*DATA FOR THIS EXERCISE:*

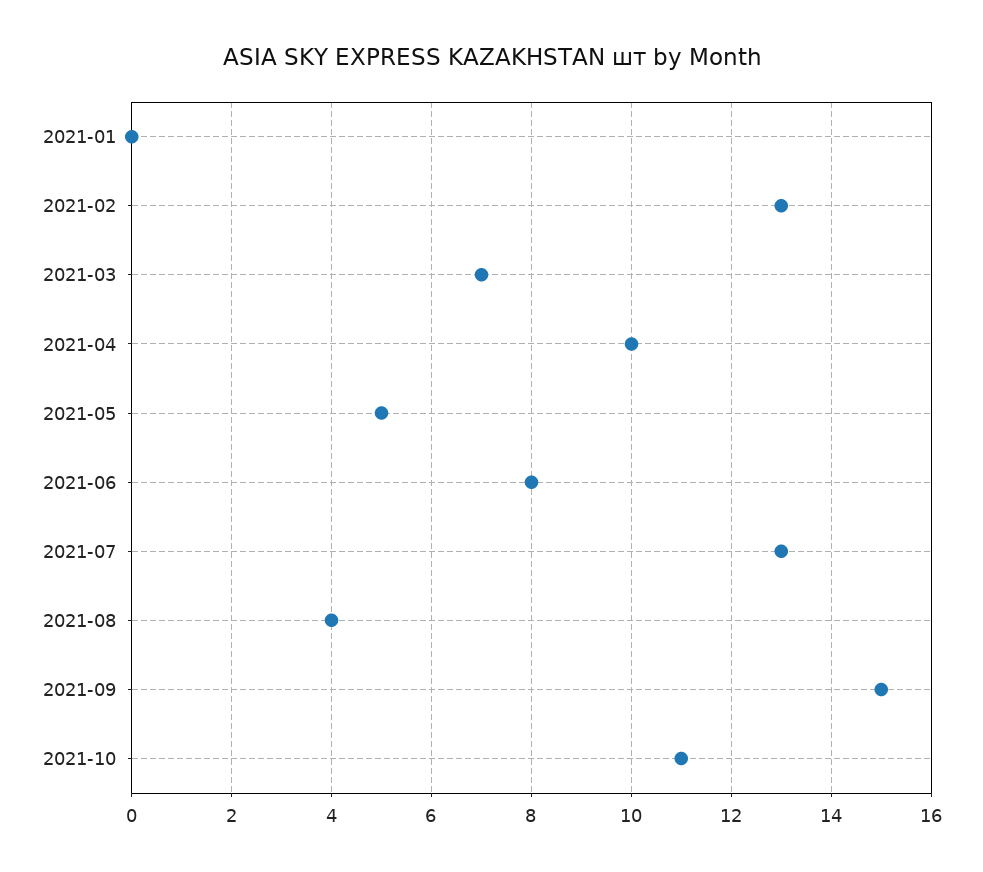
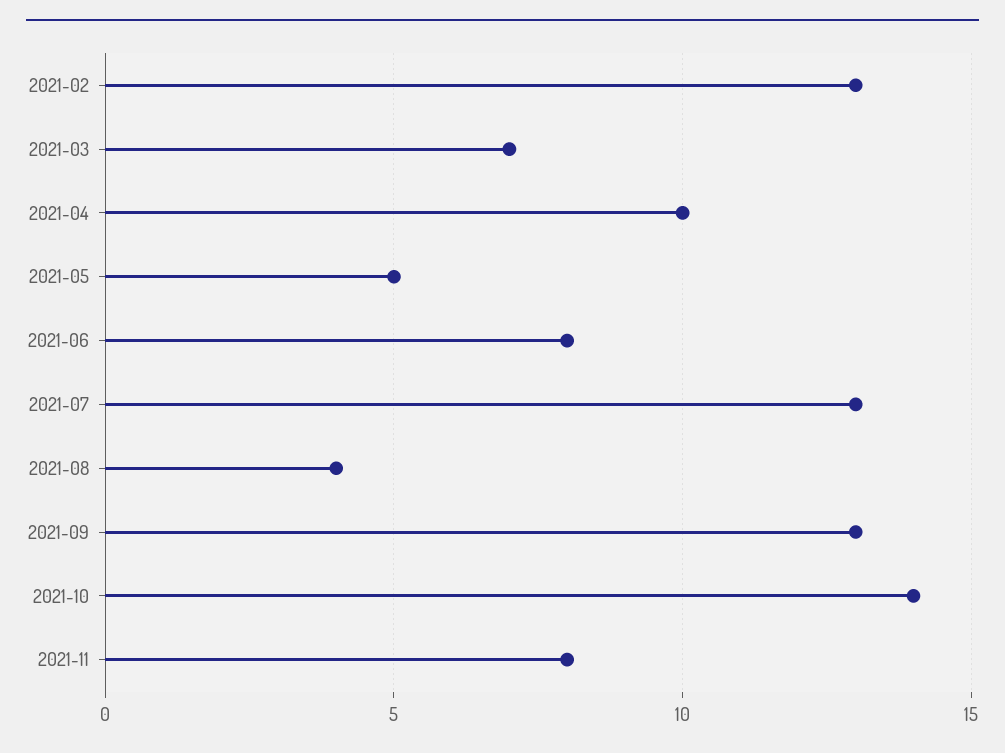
2021-01: 0 -> none
2021-09: 15 -> 13
2021-10: 11 -> 14
2021-11: none -> 8

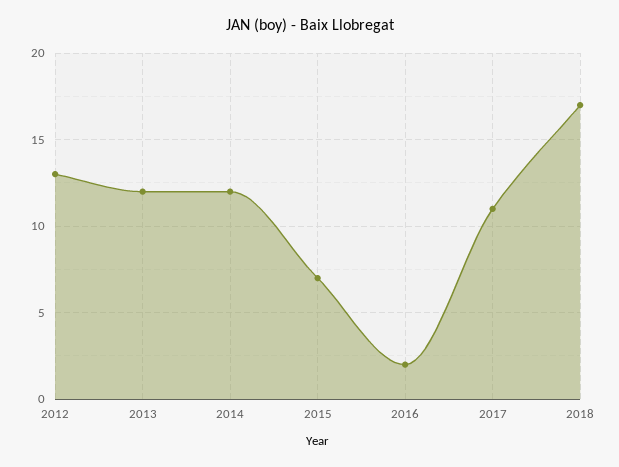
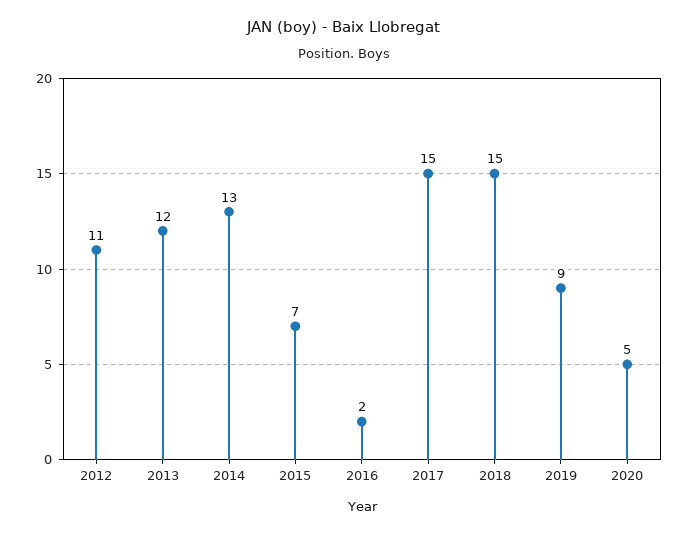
2012: 13 -> 11
2014: 12 -> 13
2017: 11 -> 15
2018: 17 -> 15
2019: none -> 9
2020: none -> 5

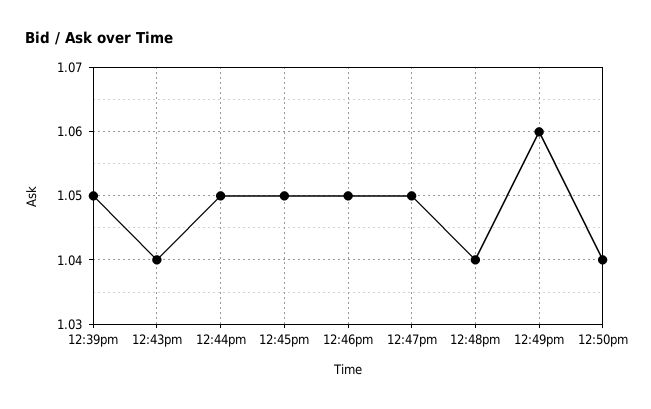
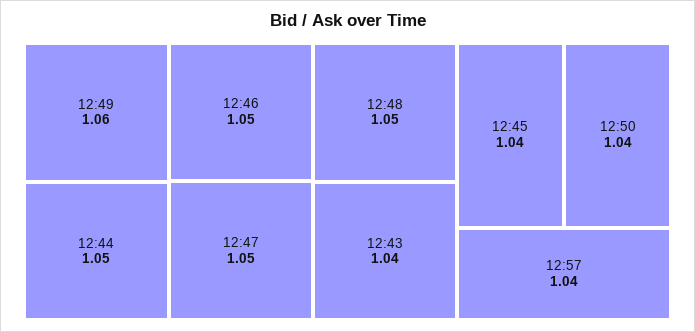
12:39pm: 1.05 -> none
12:45pm: 1.05 -> 1.04
12:48pm: 1.04 -> 1.05
12:57: none -> 1.04

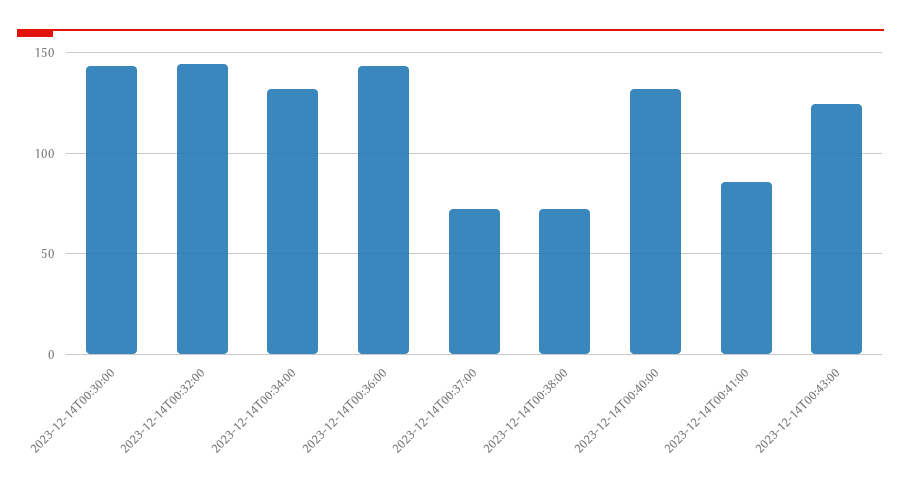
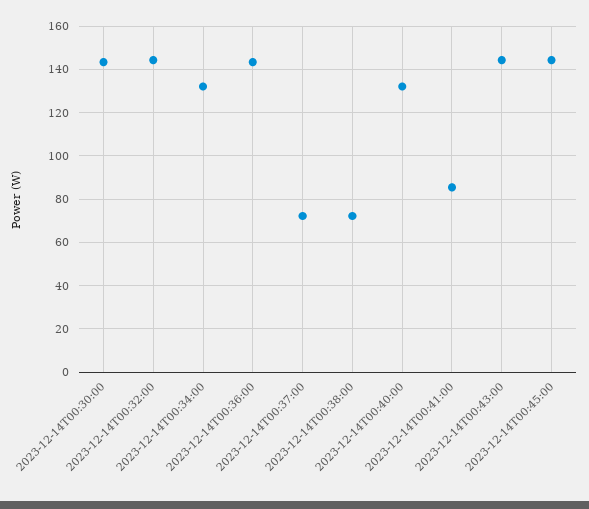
2023-12-14T00:43:00: 125 -> 145
2023-12-14T00:45:00: none -> 145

*DIRECTIONS FOR THIS TASK:* Every line of the listing above that contains "none" is to be copied.

*SOLVED PROBLEM:*
2021-01: 0 -> none
2021-11: none -> 8
2019: none -> 9
2020: none -> 5
12:39pm: 1.05 -> none
12:57: none -> 1.04
2023-12-14T00:45:00: none -> 145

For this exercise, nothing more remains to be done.